This ninety minutes has everything you could ever need to experience if your penchant is for wicker. The backcloth, hanging motionless one moment, becomes doors and windows the next in a patchwork of wicker. Characters, animals and monsters appear, ingeniously created from assorted baskets, fans and brushes. All wicker. Everything. Everything except an impression of Alan Whicker!
Yet, that is not as absurd as it sounds. The humour of Commotion and ICE is most definitely on that level. Gerry Flanagan, deadpan and pitiful as ever, portrays our hero Don Quixote. He is aided and abetted in his adventures, be they tales or memories, by his noble, if somewhat dippy, assistant Sancho Panza, amiably played by Rick Zoltowski. Fiona Battersby plays the calm and gentle Housekeeper – a strong and straight wall from which the others bounce into insane stories.
Using the props around them, they show us Quixote's struggles against the giant, the windmills and the sea. We also have a feel of the struggles within Quixote's aged mind as he nears death. Touchingly played, these scenes hold extreme power and honesty, as do their wonderful glances and asides to each other.

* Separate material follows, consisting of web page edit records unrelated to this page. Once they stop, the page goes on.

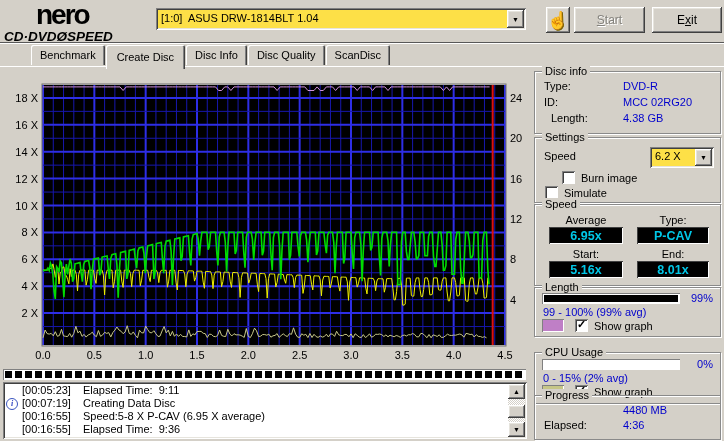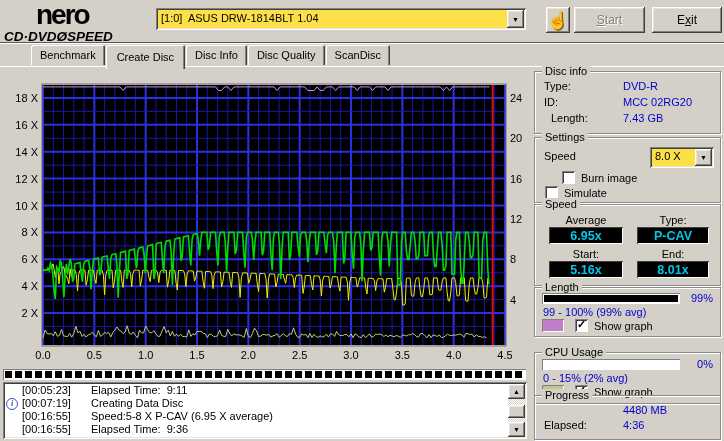--- a/index.html
+++ b/index.html
@@ -48,21 +48,21 @@
   svg text.tick{font-family:"Liberation Sans",sans-serif;font-size:11px;fill:#000;}
   
   .stripebar{left:3px;top:369px;width:523px;height:11px;background:#fff;padding:0;}
   .stripebar .stripes{position:absolute;left:2px;top:2px;right:2px;bottom:2px;
     background:repeating-linear-gradient(90deg,#000 0 7px,#fff 7px 10px);}
   
   .logbox{left:3px;top:382px;width:524px;height:57px;background:#fff;}
   .log-lines{position:absolute;left:2px;top:2px;right:20px;bottom:2px;overflow:hidden;}
   .log-line{position:relative;padding-left:17px;height:13px;line-height:13px;white-space:pre;}
   .log-time{display:inline-block;}
-  .log-text{margin-left:20px;}
+  .log-text{margin-left:12px;}
   .log-icon{position:absolute;left:1px;top:1px;width:10px;height:10px;border-radius:50%;
     border:1px solid #3a55c0;color:#2a3fbf;background:#fff;font:italic bold 8px "Liberation Serif",serif;
     text-align:center;line-height:10px;}
   .scrollbar{position:absolute;right:2px;top:2px;bottom:2px;width:17px;
     background-image:conic-gradient(#fff 25%,#d4d0c8 0 50%,#fff 0 75%,#d4d0c8 0);
     background-size:2px 2px;}
   .sb-btn{position:absolute;left:0;width:17px;height:15px;display:flex;align-items:center;justify-content:center;font-size:7px;}
   .sb-up{top:0;} .sb-down{bottom:0;}
   .sb-thumb{position:absolute;left:0;top:21px;width:17px;height:13px;}
   
@@ -253,28 +253,28 @@
   </div>
 </div>
 
 <div class="group" style="top:71px;height:61px;">
   <span class="gtitle">Disc info</span>
   <span class="lblrow" style="top:8px;">Type:</span>
   <span class="val-abs" style="top:8px;">DVD-R</span>
   <span class="lblrow" style="top:24px;">ID:</span>
   <span class="val-abs" style="top:24px;">MCC 02RG20</span>
   <span class="lblrow" style="top:40px;padding-left:7px;">Length:</span>
-  <span class="val-abs" style="top:40px;">7.43 GB</span>
+  <span class="val-abs" style="top:40px;">4.38 GB</span>
 </div>
 
 <div class="group" style="top:137px;height:64px;">
   <span class="gtitle">Settings</span>
   <span class="lblrow" style="top:12px;">Speed</span>
   <div class="sunken combo speed-combo" style="height:21px;">
-    <span class="combo-text" style="top:3px;">8.0 X</span>
+    <span class="combo-text" style="top:3px;">6.2 X</span>
     <span class="raised combo-arrow">▼</span>
   </div>
   <div class="checkrow" style="top:33px;padding-left:17px;">
     <span class="checkbox"></span>
     <span>Burn image</span>
   </div>
   <div class="checkrow" style="top:48px;">
     <span class="checkbox"></span>
     <span>Simulate</span>
   </div>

Where The Quest for Don Quixote slips a little is, at the moment, the difficult handling of some props. Soon, this will be overcome and the show will undoubtedly grow in strength. But the Quest itself? Are we searching for the real Quixote, or is there something deeper in his travelling? What is he looking for? Why is he going? From moments of manic genius, Quixote jumps into philosophical prose that is heavy in sentiment and words, sometimes sitting uneasily within the lightness and frivolity of the characters' games. This is a bold interpretation of a story that is hard to dramatise, but Commotion and ICE have, in their own way and style, a golden show to be proud of.